Je crois que nous sommes en mesure de créer les conditions qui nous permettront d’arriver à bon port. Nous devons essayer coûte que coûte ; dans ce contexte de blocus, il n’y a pas d’autre voie pour atteindre Gaza que d’y aller par la mer. Au début des années 1960, quand Berlin Ouest était isolé, tous les pays européens ont organisé un pont aérien pour lui apporter de l’aide. C’est d’un tel pont dont nous avons besoin. Nous ne pouvons pas le faire par air mais nous pouvons le faire par mer. Plus important il sera, mieux ce sera. Nous devons y aller en grand nombre ; nous devons avoir à bord des personnalités de renom, et le soutien d’États importants, ou au moins d’un État important. Et la Turquie sera, je crois, la clé.

Silvia Cattori : Le groupe de « Free Gaza » n’a-t-il pas annoncé son intention d’aller à Gaza à la même époque ? Ne travaillez-vous pas ensemble ?

George Galloway : Je ne sais pas ce que va faire « Free Gaza » ; nous respectons ce qu’ils font. Nous savons qu’ils ont déjà différé trois fois leur voyage ; je souhaite qu’ils se joignent à notre convoi, mais s’ils décident d’y aller seuls, ils ont mon entier soutien.

Silvia Cattori : Les gens qui vous ont fait confiance, qui vous ont accompagné durant les trois convois, surtout lors du dernier, comment vont-ils ? Cela a dû être une expérience fascinante et sans doute enrichissante, mais aussi très traumatisante. Comment sont-ils revenus du troisième et dernier convoi de décembre-janvier ? Et vous-même ? Brisés ou plus forts ?

George Galloway : Plus forts. Mais le prochain convoi par mer ne nécessitera pas d’engager la présence d’autant de personnes. Dans ce cas, les seules personnes qui peuvent être un soutien, qui peuvent être vraiment efficaces, sont des personnalités connues, des gros donateurs, et des gens qui ont une expérience de marin. Nous n’avons pas besoin de beaucoup de passagers dans ces bateaux. C’est une tactique différente, celle-ci. Dans un convoi par terre, tout le monde était le bienvenu. Dans le dernier, nous avions avec nous 520 personnes de 17 pays.
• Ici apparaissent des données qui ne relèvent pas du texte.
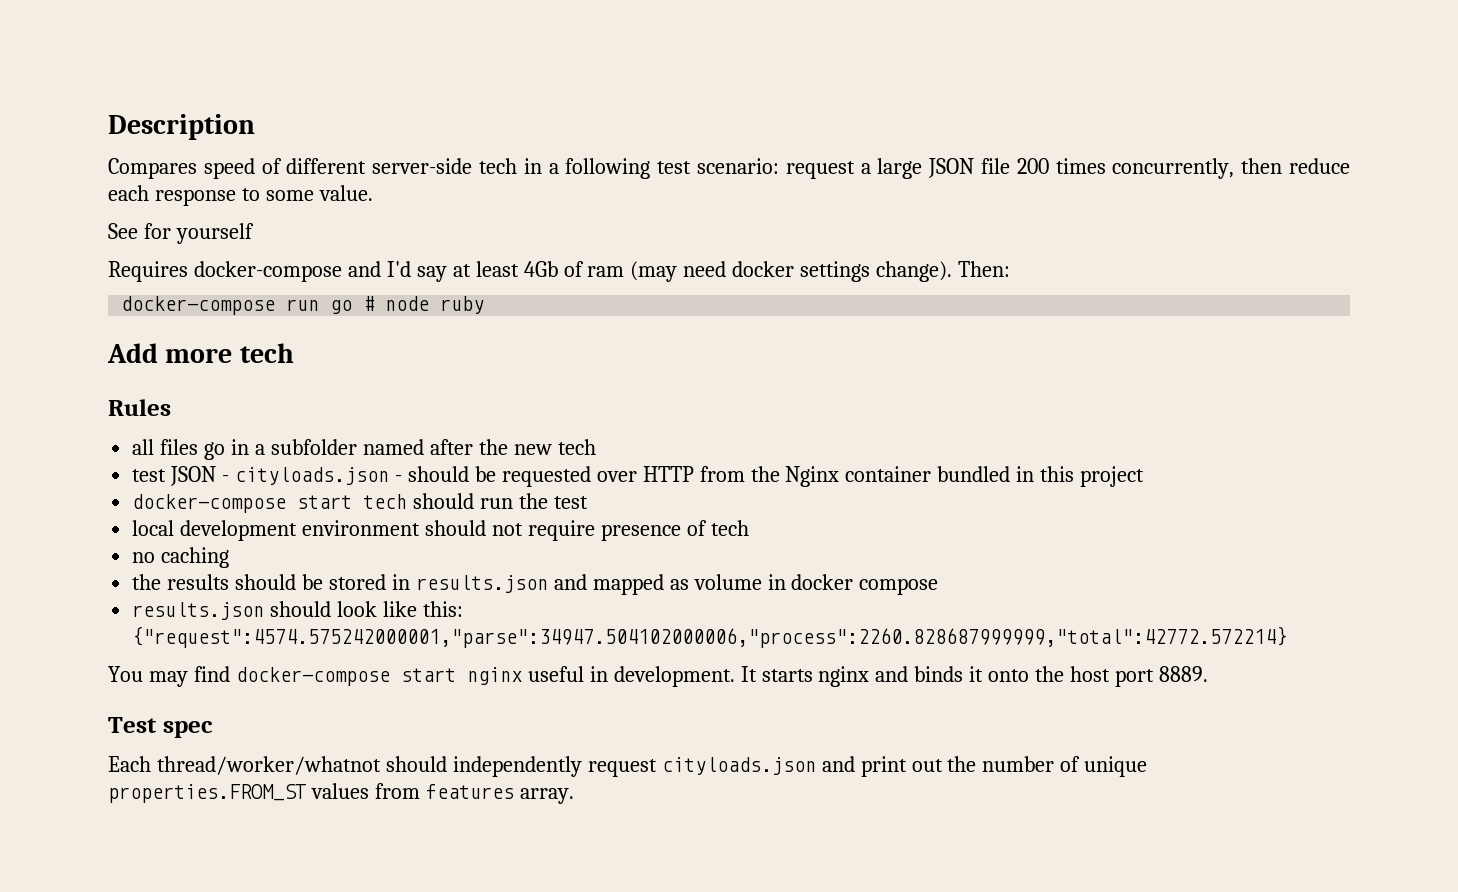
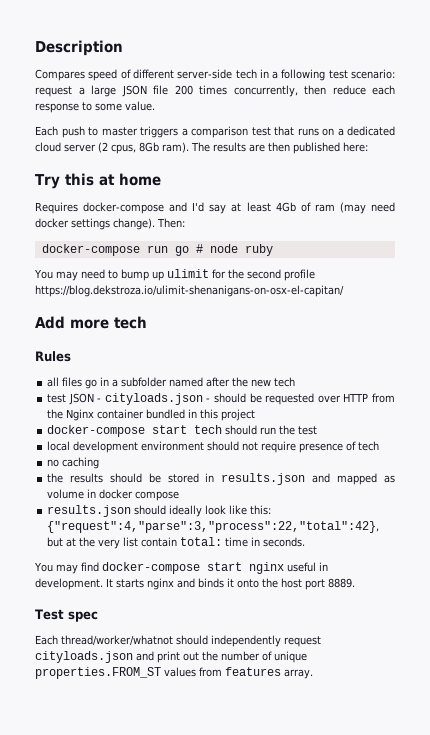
[108,223,254,244] See for yourself -> [35,126,395,138] [35,142,368,154] [35,173,161,189] Each push to master triggers a comparison test that runs on a dedicated cloud server (2 cpus, 8Gb ram). The results are then published here: // Try this at home
(485, 305) none -> [34,269,315,281] [35,285,344,297] // You may need to bump up ulimit for the second profile https://blog.dekstroza.io/ulimit-shenanigans-on-osx-el-capitan/
(332, 609) none -> [169,505,203,517] ideally
[132,626,1288,648] {"request":4574.575242000001,"parse":34947.504102000006,"process":2260.828687999999,"total":42772.572214} -> [47,521,380,533] [47,537,306,549] {"request":4,"parse":3,"process":22,"total":42}, but at the very list contain total: time in seconds.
Ici, nous n’aurons besoin que de 15 à 20 personnes par bateau.

[1] Par deux fois le public s’est levé et l’a ovationné pour lui exprimer son admiration pour avoir réussi par trois fois de véritables exploits en assurant l’arrivée des convois de « Viva Palestina » à Gaza.

[2] Voir : « “Viva Palestina”, et maintenant ? », par Stuart Littlewood, info-palestine.net, 14 janvier 2010.